Reliabilities of Intra-Individual Mean and Intra-Individual Variability of Self-Reported Pain Derived From Ecological Momentary Assessments: Results From the Einstein Aging Study

Published:November 12, 2021DOI:


      • Using EMA, we can capture within-person mean (IIM) and variability (IIV) of pain.
      • Assessing reliability of pain IIV is important but not well examined in prior research.
      • High reliabilities of pain IIM and IIV could be achieved in community-dwelling older adults.
      • Future work should consider utilizing EMA to capture pain IIV and link IIV to health outcomes.
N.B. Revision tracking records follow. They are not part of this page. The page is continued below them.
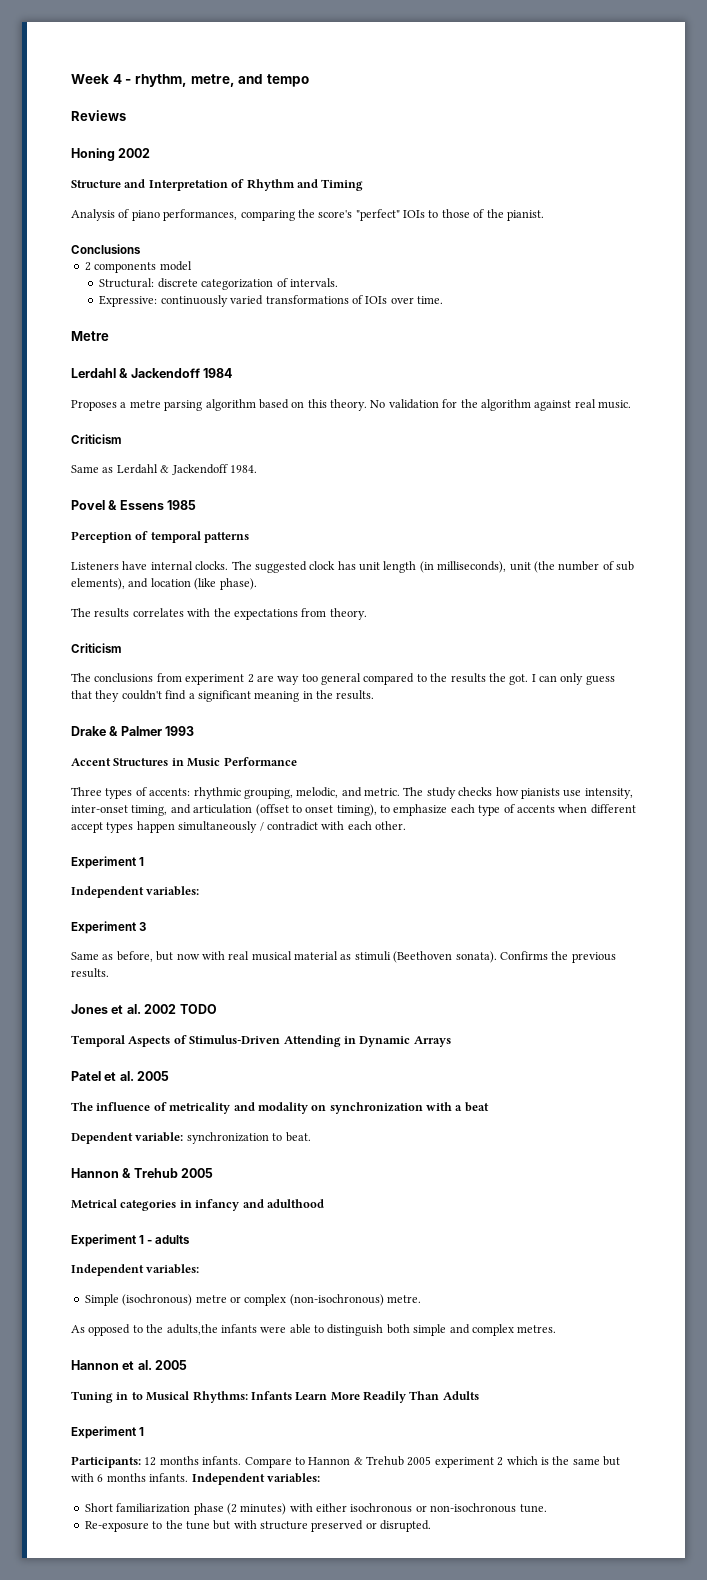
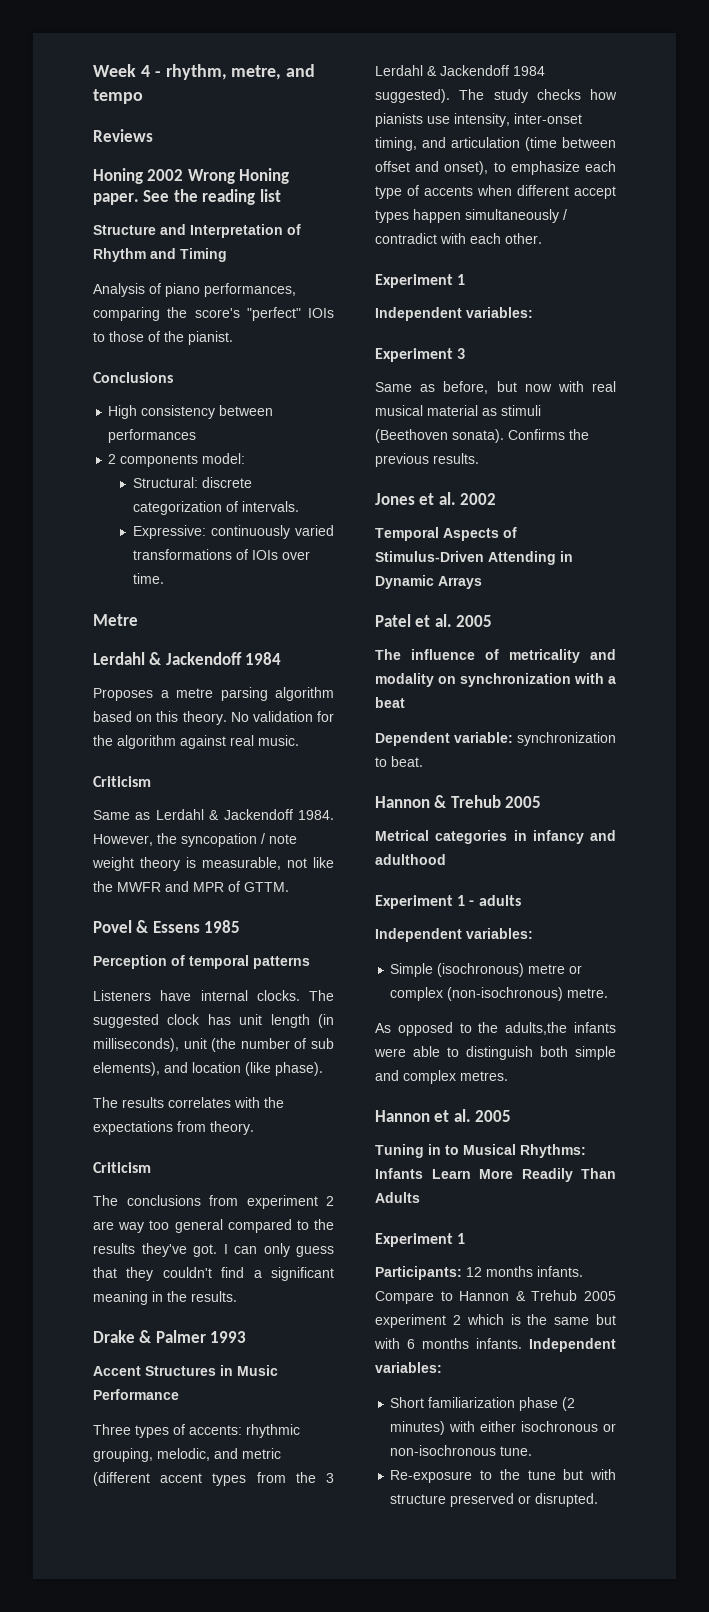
- Honing 2002
+ Honing 2002 Wrong Honing paper. See the reading list
+ High consistency between performances
- 2 components model
+ 2 components model:
+ However, the syncopation / note weight theory is measurable, not like the MWFR and MPR of GTTM.
- The conclusions from experiment 2 are way too general compared to the results the got.
+ The conclusions from experiment 2 are way too general compared to the results they've got.
- Three types of accents: rhythmic grouping, melodic, and metric.
+ Three types of accents: rhythmic grouping, melodic, and metric (different accent types from the 3 Lerdahl & Jackendoff 1984 suggested).
- The study checks how pianists use intensity, inter-onset timing, and articulation (offset to onset timing), to emphasize each type of accents when different accept types happen simultaneously / contradict with each other.
+ The study checks how pianists use intensity, inter-onset timing, and articulation (time between offset and onset), to emphasize each type of accents when different accept types happen simultaneously / contradict with each other.
- Jones et al. 2002 TODO
+ Jones et al. 2002

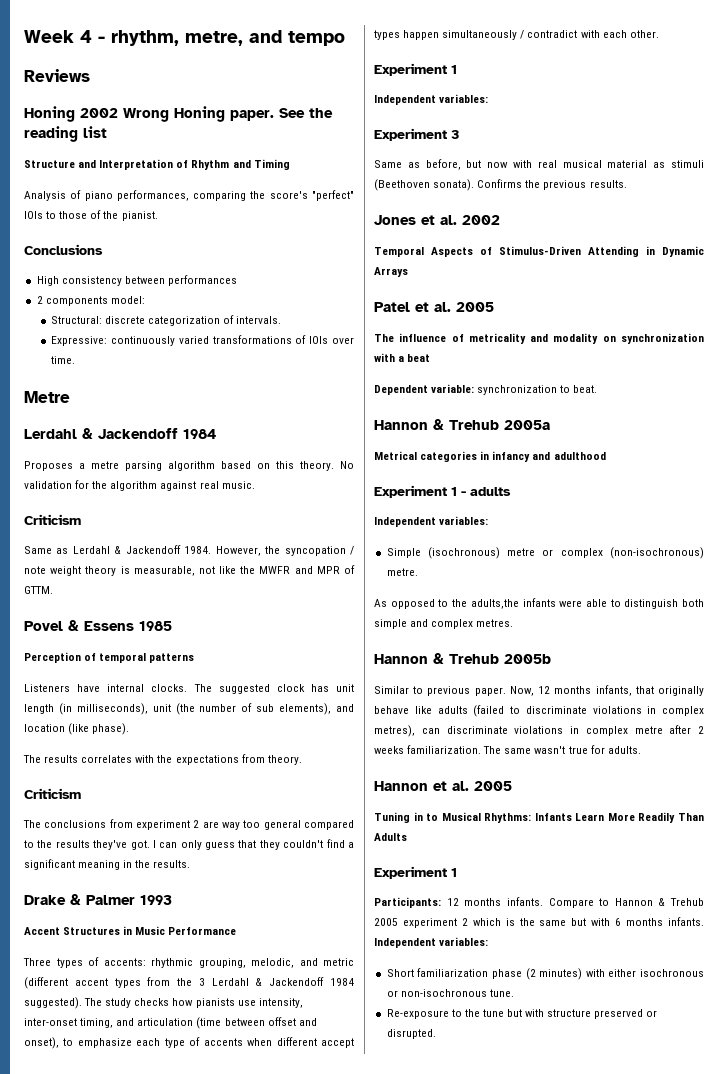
  Dependent variable: synchronization to beat.
- Hannon & Trehub 2005
+ Hannon & Trehub 2005a
+ Hannon & Trehub 2005b
+ Similar to previous paper. Now, 12 months infants, that originally behave like adults (failed to discriminate violations in complex metres), can discriminate violations in complex metre after 2 weeks familiarization. The same wasn't true for adults.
      An individual's pain experiences vary substantially over time. Though variability in pain may be an important metric which usually predicts health consequences, research on the measurement of pain variability estimates is lacking among older adults. We aimed to examine the reliabilities of both intra-individual mean (IIM) and intra-individual variability (IIV) of pain assessed using ecological momentary assessments (EMA) among racially diverse, systematically recruited community dwelling cohort of older adults. Participants (N = 311, age = 70–91) completed a 14-day EMA protocol which included self-reports of pain intensity, pain interference with activities, and pain interference with concentration multiple times a day. Over a 2-week period, we found excellent reliabilities for both pain IIM (.99), and pain IIV (≥.90). We also found that we need 5 to 6 days to achieve good reliability (.8) for pain IIV, suggesting that a shorter protocol may be used to reduce participants’ burden among the current sample, although caution is required when using this result to determine EMA study designs among different samples. Future studies are required to examine the associations of various EMA pain metrics with different health outcomes among older adults to facilitate the detection of underlying mechanisms linking pain to health as a prelude to interventions.


      Mean levels and variability in pain intensity, pain interference with activities, and pain interference with concentration can be reliably measured to be linked with various health outcomes in older adults. Future studies including these pain metrics will assess the natural history, the consequences, and effects of intervention of pain.